The yard was nothing but dead grass and broken toys. Along with children playing on the dead grass with broken toys.

"What?" one of the kids hollered at her, a little boy with his overalls hook broken.

"I..." Alicia suddenly realized she didn't know the name of the foster mother she was looking for. "I need to talk to the lady of the house."

"We don't want to buy it!" the same little boy hollered, and his companions, about four other children, all laughed at this.

"Who said I'm selling?" Alicia questioned, putting a hand on her hip. She realized that attitude was key here, just like it had been when she lived a few streets over. "Tell the lady of the house I'm here." she finally ordered.

The mouthy little boy went into the house, grumbling and shuffling his feet as he walked.

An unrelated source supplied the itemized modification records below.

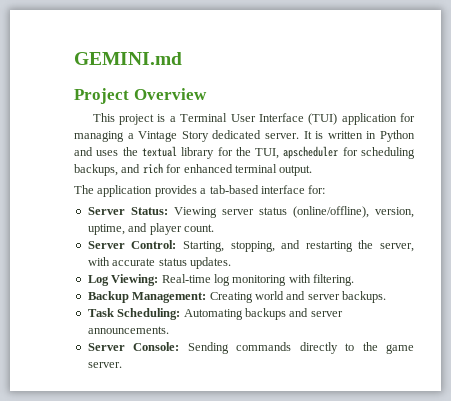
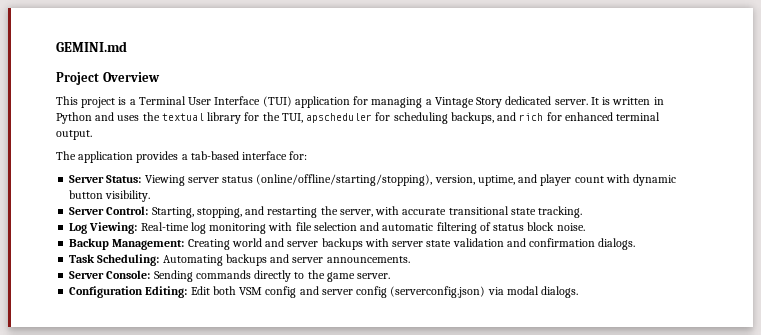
- Server Status: Viewing server status (online/offline), version, uptime, and player count.
+ Server Status: Viewing server status (online/offline/starting/stopping), version, uptime, and player count with dynamic button visibility.
- Server Control: Starting, stopping, and restarting the server, with accurate status updates.
+ Server Control: Starting, stopping, and restarting the server, with accurate transitional state tracking.
- Log Viewing: Real-time log monitoring with filtering.
+ Log Viewing: Real-time log monitoring with file selection and automatic filtering of status block noise.
- Backup Management: Creating world and server backups.
+ Backup Management: Creating world and server backups with server state validation and confirmation dialogs.
+ Configuration Editing: Edit both VSM config and server config (serverconfig.json) via modal dialogs.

The other children just watched, curiosity taking over.

After just a few moments, a very large woman made her way out the door, followed by the mouthy boy. She was wearing a pink house dress, it almost matched the house, with black polka dots. She had a scarf in in her brown curly hair that went with it. She had no shoes, and was stirring a large bowl that looked to have pancake mix in it, despite the fact that lunch was coming, not breakfast.

"Can I help yeh?" she asked, squinting in her eyes in the sunlight.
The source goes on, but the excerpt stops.